How to Monitor the Platform Health
Cado provides two types of checks to help users monitor the platform's health and proper functioning: Platform Check and Account Check.
Additionally, you can view the overall platform health and statistics by navigating to the Platform tab. This section displays information such as Free Disk Space, Available Memory, Total Memory, CPU Usage, and pipeline processing details. The roundtrip response time for the API /api/v2/system/status
should be less than or equal to 200ms for optimal performance.
For best results, maintaining maximum uptime of the Cado platform is recommended. Frequently shutting down the platform can cause database issues, so avoid doing this whenever possible.
Platform Check
For a more in-depth assessment, you can run a Platform Check by navigating to /platform and clicking the Run a Platform Check button. This initiates a health check pipeline, which performs several tasks, including:
- Testing outbound connectivity.
- Validating the Cado Host download location.
- Verifying worker spin-up and shutdown.
You can expand the pipeline to view the status of each task, allowing you to diagnose any issues. For example, if the Policy Simulation check task fails, you can expand it to view detailed error messages.
Account Check
To verify account-based settings, navigate to /settings/cloud, select an account, and click the Run Account Check button. This will perform a permissions and policy simulation check, ensuring that the correct permissions are in place for successful data acquisition. Account Checks can be run on both the account where Cado is deployed and any cross-accounts.
Like the Platform Check, the Account Check will create a pipeline where tasks can be inspected to diagnose any issues that arise during the process.
Account Check Permissions
These require:
{
"Effect": "Allow",
"Resource": "*",
"Action": [
"iam:ListRolePolicies",
"iam:GetPolicy",
"iam:GetRolePolicy",
"iam:GetPolicyVersion",
"iam:SimulatePrincipalPolicy"
],
"Sid": "RequiredToCheckPolicy"
}
Or in Yaml format:
- Effect: Allow
Resource: "*"
Action:
- iam:ListRolePolicies
- iam:GetPolicy
- iam:GetRolePolicy
- iam:GetPolicyVersion
- iam:SimulatePrincipalPolicy
Sid: RequiredToCheckPolicy
The permissions are required to run the Account Check.
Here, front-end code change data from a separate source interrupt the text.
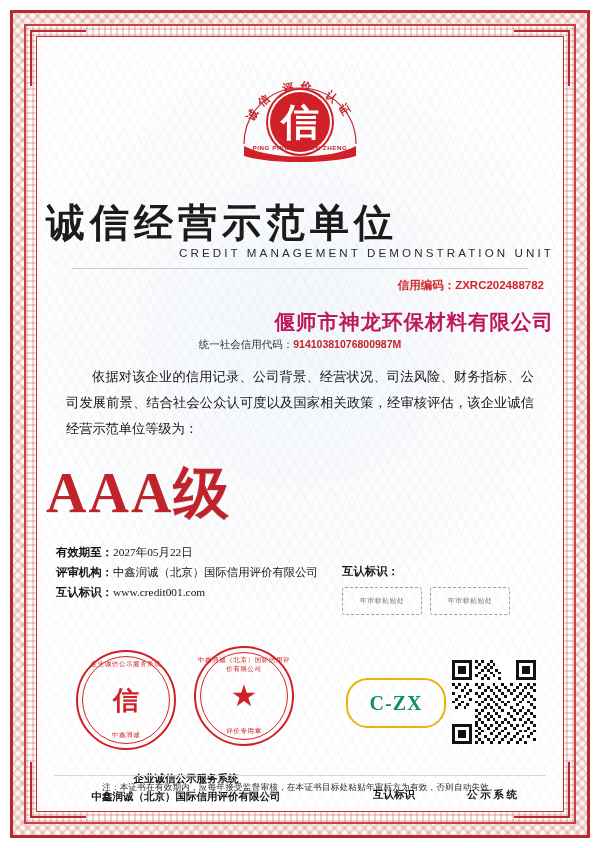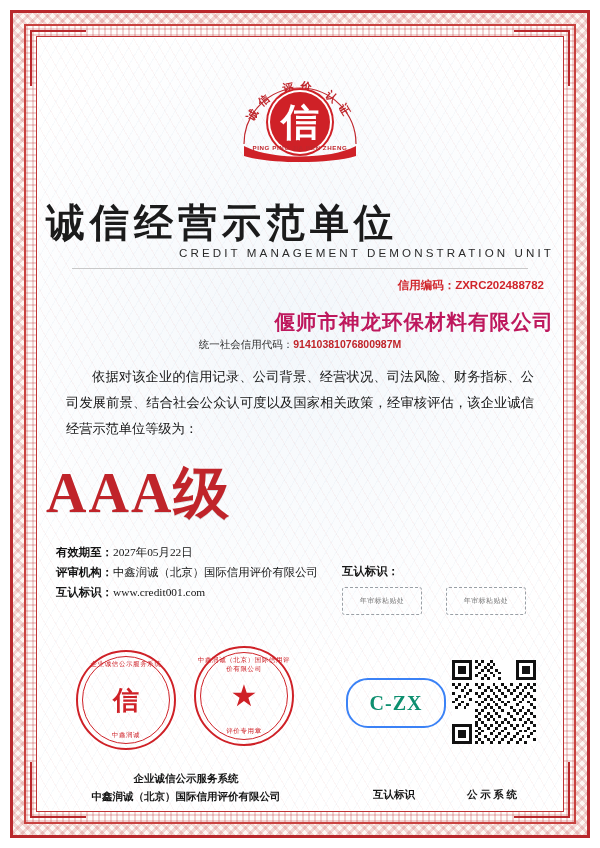--- a/index.html
+++ b/index.html
@@ -118,21 +118,21 @@
     font-family:"Liberation Serif",serif;
   }
   .details .row{white-space:nowrap;}
   .details .lbl{font-weight:bold;}
 
   .annual{
     position:absolute;left:296px;top:518px;font-size:11.4px;color:#141414;
     font-family:"Liberation Serif",serif;
   }
   .annual .atitle{font-weight:bold;margin-bottom:8px;}
-  .stamp-boxes{display:flex;gap:24px;}
+  .stamp-boxes{display:flex;gap:8px;}
   .stamp-box{
     width:78px;height:26px;border:1px dashed #9aa0a6;border-radius:3px;
     display:flex;align-items:center;justify-content:center;
     font-size:7px;color:#7b7b7b;letter-spacing:.4px;
   }
 
   
   .seals{position:absolute;left:0;right:0;top:604px;height:120px;}
 
   .round-seal{
@@ -154,21 +154,21 @@
     position:absolute;left:0;right:0;text-align:center;font-size:6.5px;letter-spacing:.6px;
   }
   .round-seal .top-text{top:8px;}
   .round-seal .bot-text{bottom:8px;}
 
   .seal1{left:30px;top:0;}
   .seal2{left:148px;top:-4px;}
 
   .mutual{
     position:absolute;left:300px;top:28px;width:96px;height:46px;
-    border:2px solid #3b82f6;border-radius:22px;color:#0d8f6f;
+    border:2px solid #eab308;border-radius:22px;color:#0d8f6f;
     display:flex;align-items:center;justify-content:center;
     font-family:"Liberation Serif",serif;font-weight:bold;font-size:20px;letter-spacing:1px;
   }
 
   .qr{
     position:absolute;right:18px;top:10px;width:84px;height:84px;background:#ffffff;
   }
 
   .cap{
     position:absolute;text-align:center;font-size:10.5px;color:#141414;
@@ -481,14 +481,15 @@
       </svg>
     </div>
 
     <div class="cap cap1">
       <div>企业诚信公示服务系统</div>
       <div>中鑫润诚（北京）国际信用评价有限公司</div>
     </div>
     <div class="cap cap2">互认标识</div>
     <div class="cap cap3">公 示 系 统</div>
 
+    <div class="note">注：本证书在有效期内，应每年接受监督审核，在本证书目标处粘贴年审标方为有效，否则自动失效。</div>
   </div>
 </div>
 
 </body></html>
The permissions are used as follows:
- iam:ListRolePolicies is used to get all the policies associated with your cross-account role.
- iam:GetRolePolicy is used to get the permissions associated with the policies retrieved above. These permissions are used for a permission check that determines if the policies required by Cado Response match those specified in our template. We check against the permissions that are specified in our cross-account template.
- iam:SimulatePrincipalPolicy is used to run an AWS policy simulation against your role, for the permissions required by Cado Response. These are run against the permissions specified in our cross account template.
If the above permissions aren’t added to your Cross-Account role, the Cross-Account checks, if run - will fail.
Adding these permissions, however, it is optional - if you do not intend to run Cross-Account checks, this will not impact your Cado instance.
If you decide to run the checks without updating the permissions, then they will fail, but this should not affect the platform functionality.